- Origin: Brandon, Florida, U.S.
- Genre: Thrash metal
- Years active: 1982–1990; 2002–2012; 2016–present;
- Labels: Metal Blade; Crook'd Records;
- Members: Ronnie Galletti Jim Coker Pete Sykes Dave Orman Kyle Sokol
- Past members: Ben Meyer Dave Austin

= Nasty Savage =

American thrash metal band

Nasty Savage is an American thrash metal band from Brandon, Florida, formed in 1983 by vocalist "Nasty" Ronnie Galletti. The band has undergone various lineup changes, with Galletti and guitarist David Austin remaining the only constant members, until the latter's departure in 2022. The band are regarded as early pioneers of death metal.

==History==
The band was formed in 1983. That same year, the band would record a demo tape, and would eventually be signed by Metal Blade Records, where they would record their eponymous first album.

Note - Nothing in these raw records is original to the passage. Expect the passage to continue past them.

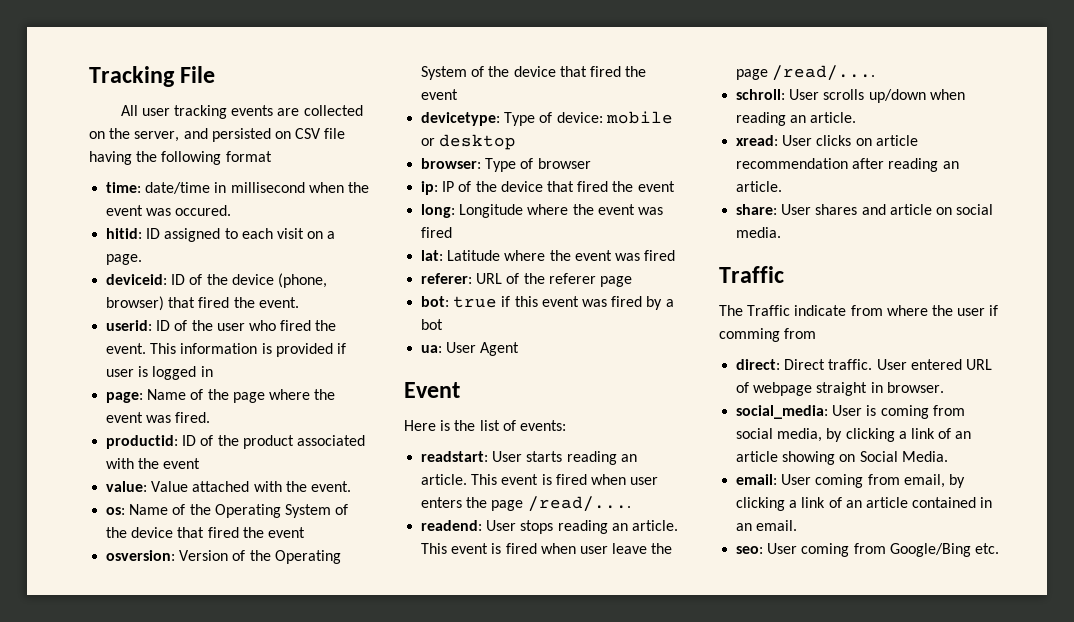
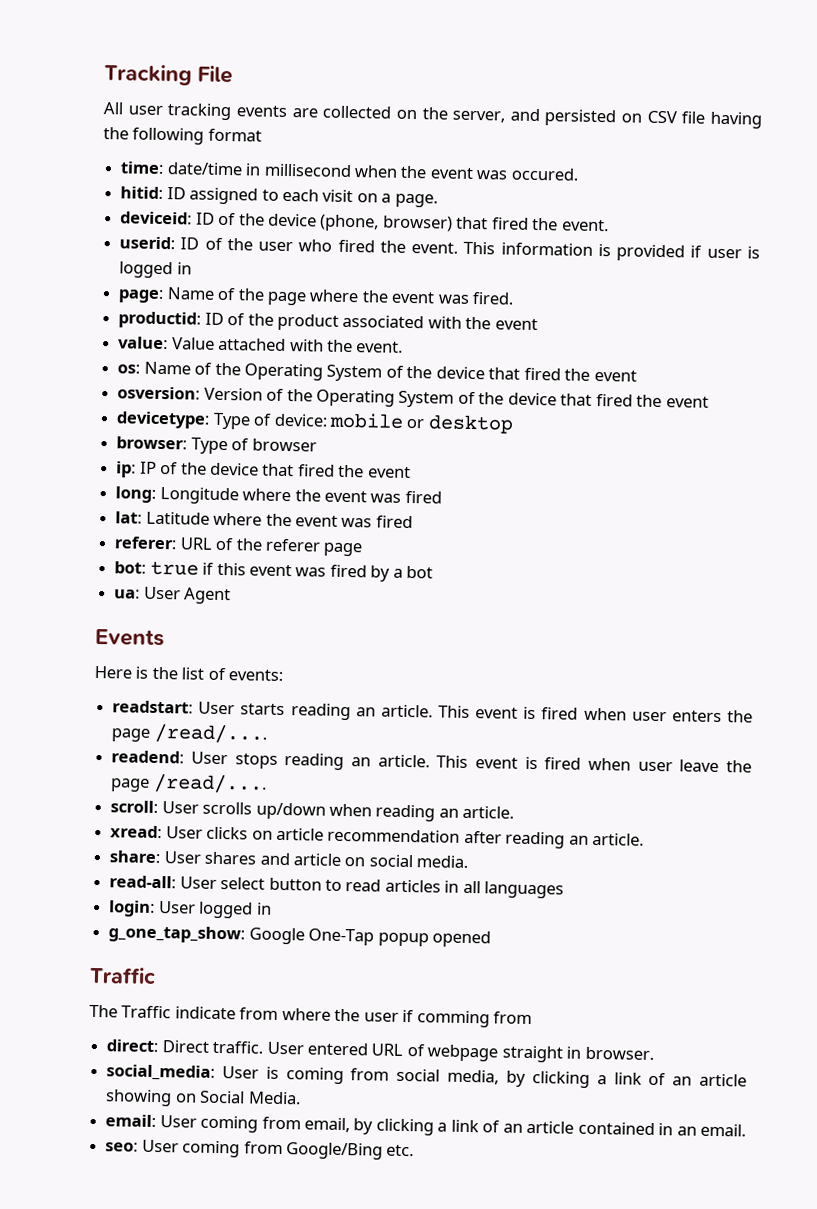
- Event
+ Events
- schroll: User scrolls up/down when reading an article.
+ scroll: User scrolls up/down when reading an article.
+ read-all: User select button to read articles in all languages
+ login: User logged in
+ g_one_tap_show: Google One-Tap popup opened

Nasty Savage rose to popularity primarily due to singer "Nasty" Ronnie Galetti's over-the-top stage show performances (in early shows, he would smash a television set over his head), typically ending the set covered in blood The band's second album, Indulgence (1987), featuring the hit single "XXX", was recorded at Progressive Music in Tampa. After releasing three albums and one EP between 1985 and 1989, they broke up. After there had been speculation about a reunion for some time, their fourth studio album, Psycho Psycho, was released in the spring of 2004, and the band played occasional live shows before disbanding a second time in 2012. In January 2016, it was reported that Nasty Savage had once again reformed and were working on their fifth studio album Jeopardy Room; progress was slow for nearly a decade prior to its release on October 4, 2024.

==Musical style==
While the band initially was influenced by the new wave of British heavy metal (NWOBHM), upon the addition of their second guitarist Ben Meyer, the band's sound began to change towards a style influenced by thrash metal, punk and proto-death metal with a progressive and technical edge. Meyer recalled, "We started developing intricate and unusual time changes, signature riffs and using diminished scales, we tried to make it so that each guitar was doing some different."

==Legacy==
Nasty Savage were extremely influential in the emergence of the Florida death metal scene, inspiring bands such as Death and Obituary.

==Band members==
===Current===
- "Nasty" Ronnie Galletti – lead vocals (1983–1990, 2002–2012, 2016–present)
- Jim Coker – drums (2002–2003, 2016–present)
- Pete Sykes – lead guitar, backing vocals (2018–present)
- Dave Orman – rhythm guitar, backing vocals (2022–present)
- Kyle Sokol – bass (2024–present)

===Former===
- Fred Dregischan – bass (1983–1985)
- Ben Meyer – lead guitar (1983–1990, 2002–2012)
- Demian Gordon – lead guitar (2016–2018)
- Dezso Istvan – bass (1985–1987)
- Chris Moorhouse – bass (1987–1988) (died 1988)
- Richard Bateman – bass (1988–1990, 2002–2012, 2016–2018) (died 2018)
- Curtis Beeson – drums (1983–1990, 2003–2012) (died 2024)
- David Austin – rhythm guitar (1983–1990, 2002–2012, 2016–2022)
- Skotie Carino – bass (2018–2024)

==Discography==
===Studio albums===
- Nasty Savage (1985)
- Indulgence (1987)
- Penetration Point (1989)
- Psycho Psycho (2004)
- Jeopardy Room (2024)

===Other releases===
- Wage of Mayhem Demo (1984)
- Live in Brandon Bootleg (1985)
- Abstract Reality EP (1988)
- Wage of Mayhem EP (2002)
- Cleveland 87 Live (2003)
- Wage of Mayhem + Rarities (1983–1985) Compilation (2019)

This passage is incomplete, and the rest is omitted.